Impacts: air pollution, analyzing impacts
Status: final

National Environmental Protection Act (NEPA) environmental review requirements: Under the 1978 regulations for how to implement NEPA, a bedrock environmental regulation originally passed in 1969, agencies must perform an environmental review for “major federal action,” including permit decisions, adoption of agency policy, formal planning, and agency projects. Included in this process is an analysis of alternatives, based on potential impacts including a project’s greenhouse gas emissions and effects on climate change, formalized in 2016. In July 2020, after input from the White House, the EPA finalized its rewrite of the NEPA review requirements, providing deadlines and page limits, removing the requirement to include cumulative impacts like climate change, and narrowing the use of social cost of carbon measurement. Communities especially vulnerable to environmental stressors worry these changes will reduce their ability to provide input on potentially damaging projects. “Ultimately, the changes that have been put in place by [the White House] reduce the number of projects that need to go through the review process and reduce the scope of that process,” McCoy says.
Impacts: development, analyzing impacts
Status: final

trump environmental rollbacks

Laurel and Michael EvansWill environmental regulations continue to be relaxed under future administrations, or will a more renewable future emerge?

Silver lining?

To be sure, future administrations should be able to halt or reverse many of the regulatory rollbacks introduced or finalized over the last few years, Esty says. He adds that on several rules, especially those governing mercury and toxic standards, the power industry has already complied with the Obama-era rule and shut down plants that could not meet the standard, reducing the impact of the rollback. And the United States’ exit from the Paris Climate Accord—which commit countries to taking measurable steps to cut carbon emissions—will not be finalized until after the November election, meaning a new administration could re-enter the agreement.

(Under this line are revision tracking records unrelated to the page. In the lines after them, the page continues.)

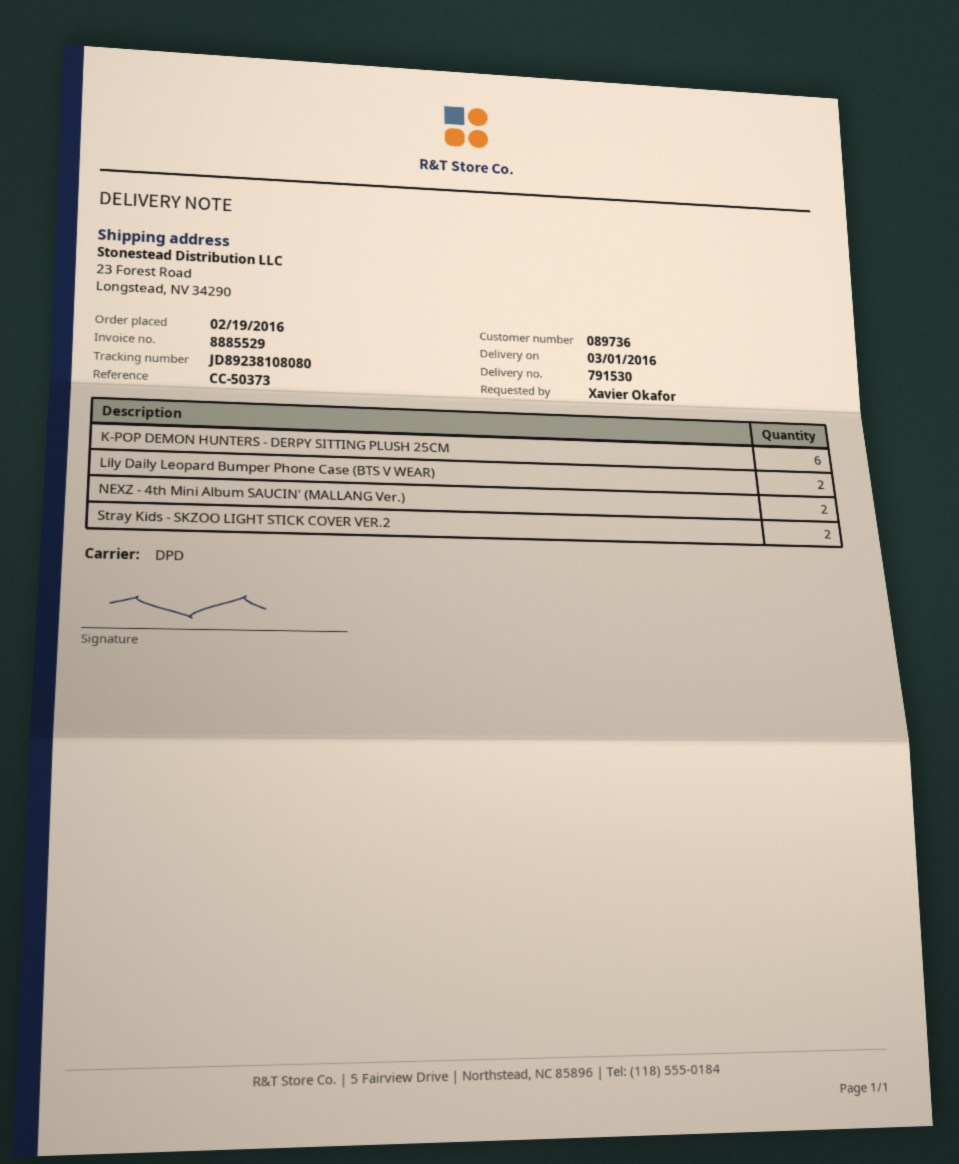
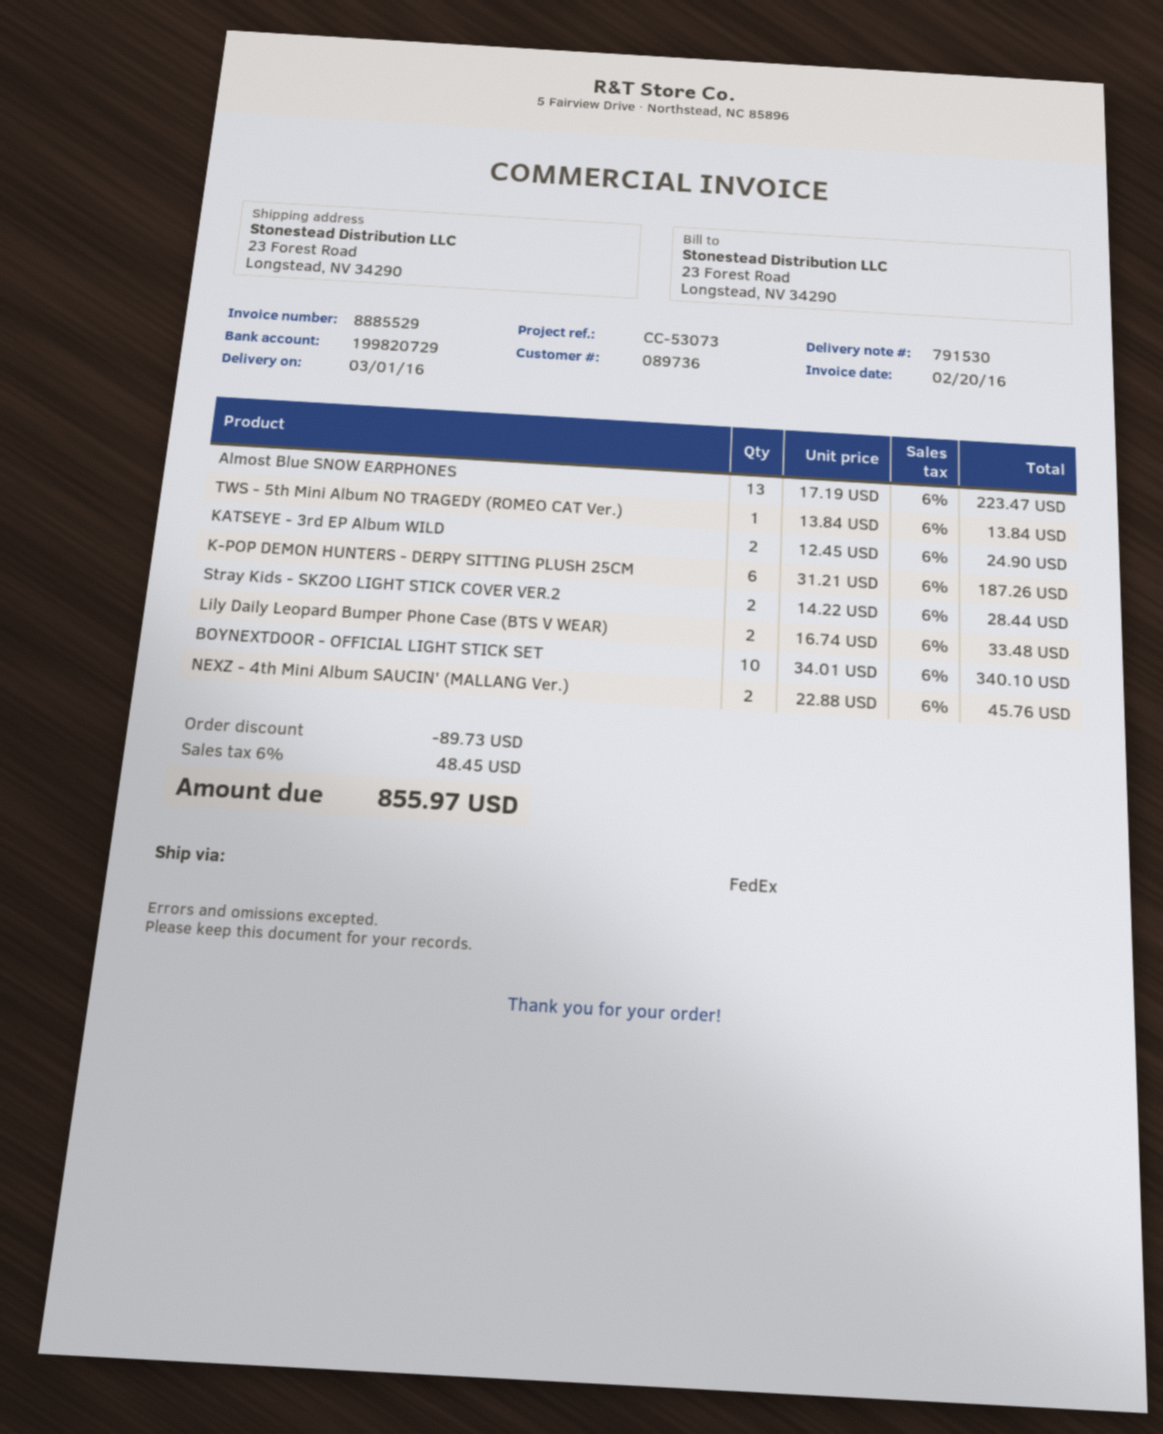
reference: CC-50373 -> CC-53073
shipping method: DPD -> FedEx
Almost Blue SNOW EARPHONES: none -> 13
TWS - 5th Mini Album NO TRAGEDY (ROMEO CAT Ver.): none -> 1
KATSEYE - 3rd EP Album WILD: none -> 2
BOYNEXTDOOR - OFFICIAL LIGHT STICK SET: none -> 10

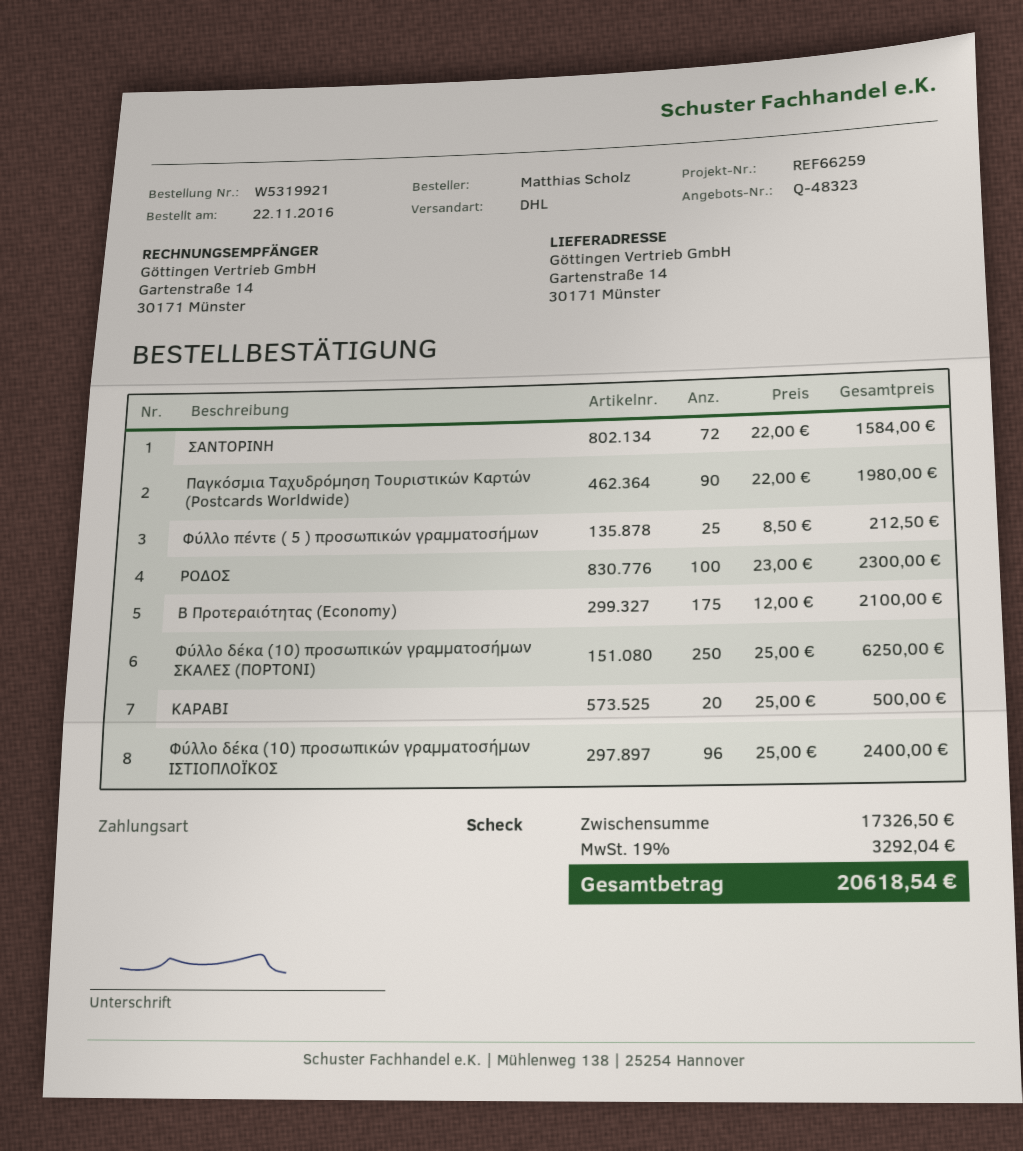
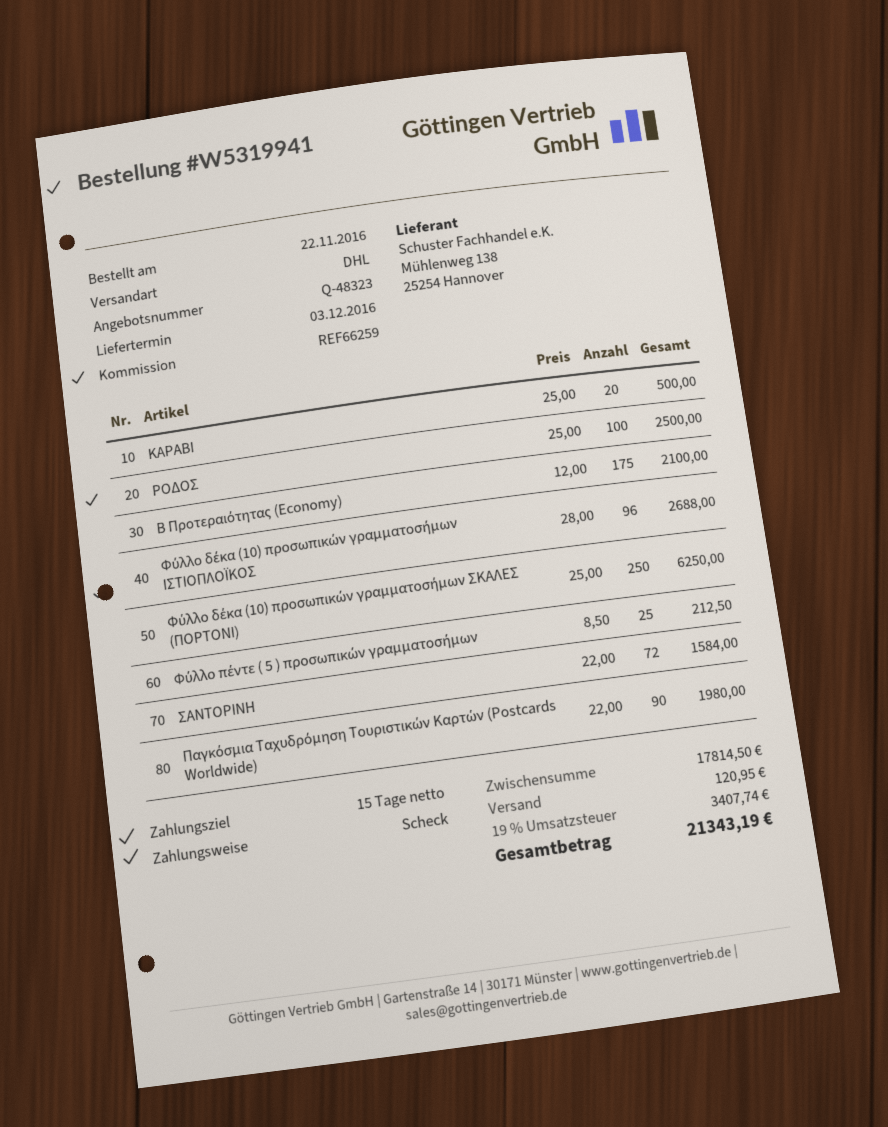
order number: W5319921 -> W5319941
ΡΟΔΟΣ: 100 x 23.00 = 2300.00 -> 100 x 25.00 = 2500.00
Φύλλο δέκα (10) προσωπικών γραμματοσήμων ΙΣΤΙΟΠΛΟΪΚΟΣ: 96 x 25.00 = 2400.00 -> 96 x 28.00 = 2688.00
subtotal: 17326.50 -> 17814.50
shipping: none -> 120.95
tax: 19% = 3292.04 -> 19% = 3407.74
total: 20618.54 -> 21343.19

But McCoy says EPA and the Department of Interior have worked to dismantle the authority that future administrations will have to re-regulate in some of these areas. She also warns that in cases where a rule is being litigated, courts may look unfavorably on flip-flopping interpretations at EPA. “When you have the EPA oscillating back and forth between what the Clean Water Act says, that’s when things get complicated,” she explains. “The court says, ‘what do you really mean?’ The agency has to justify changing its mind in a short amount of time.”

AMC has long advocated for clean air and water and the protection of views and the ecological health of special outdoor spaces such as National Parks and wilderness areas, says AMC staff scientist Georgia Murray.

“It is unfortunate that the current EPA has not worked to improve air quality or reduce health impacts but instead has sought dangerous rollbacks that undermine key Clean Air Act protections,” she says. “AMC will not let these actions stand and will continue fighting for a clean and healthy outdoors now and in the future.”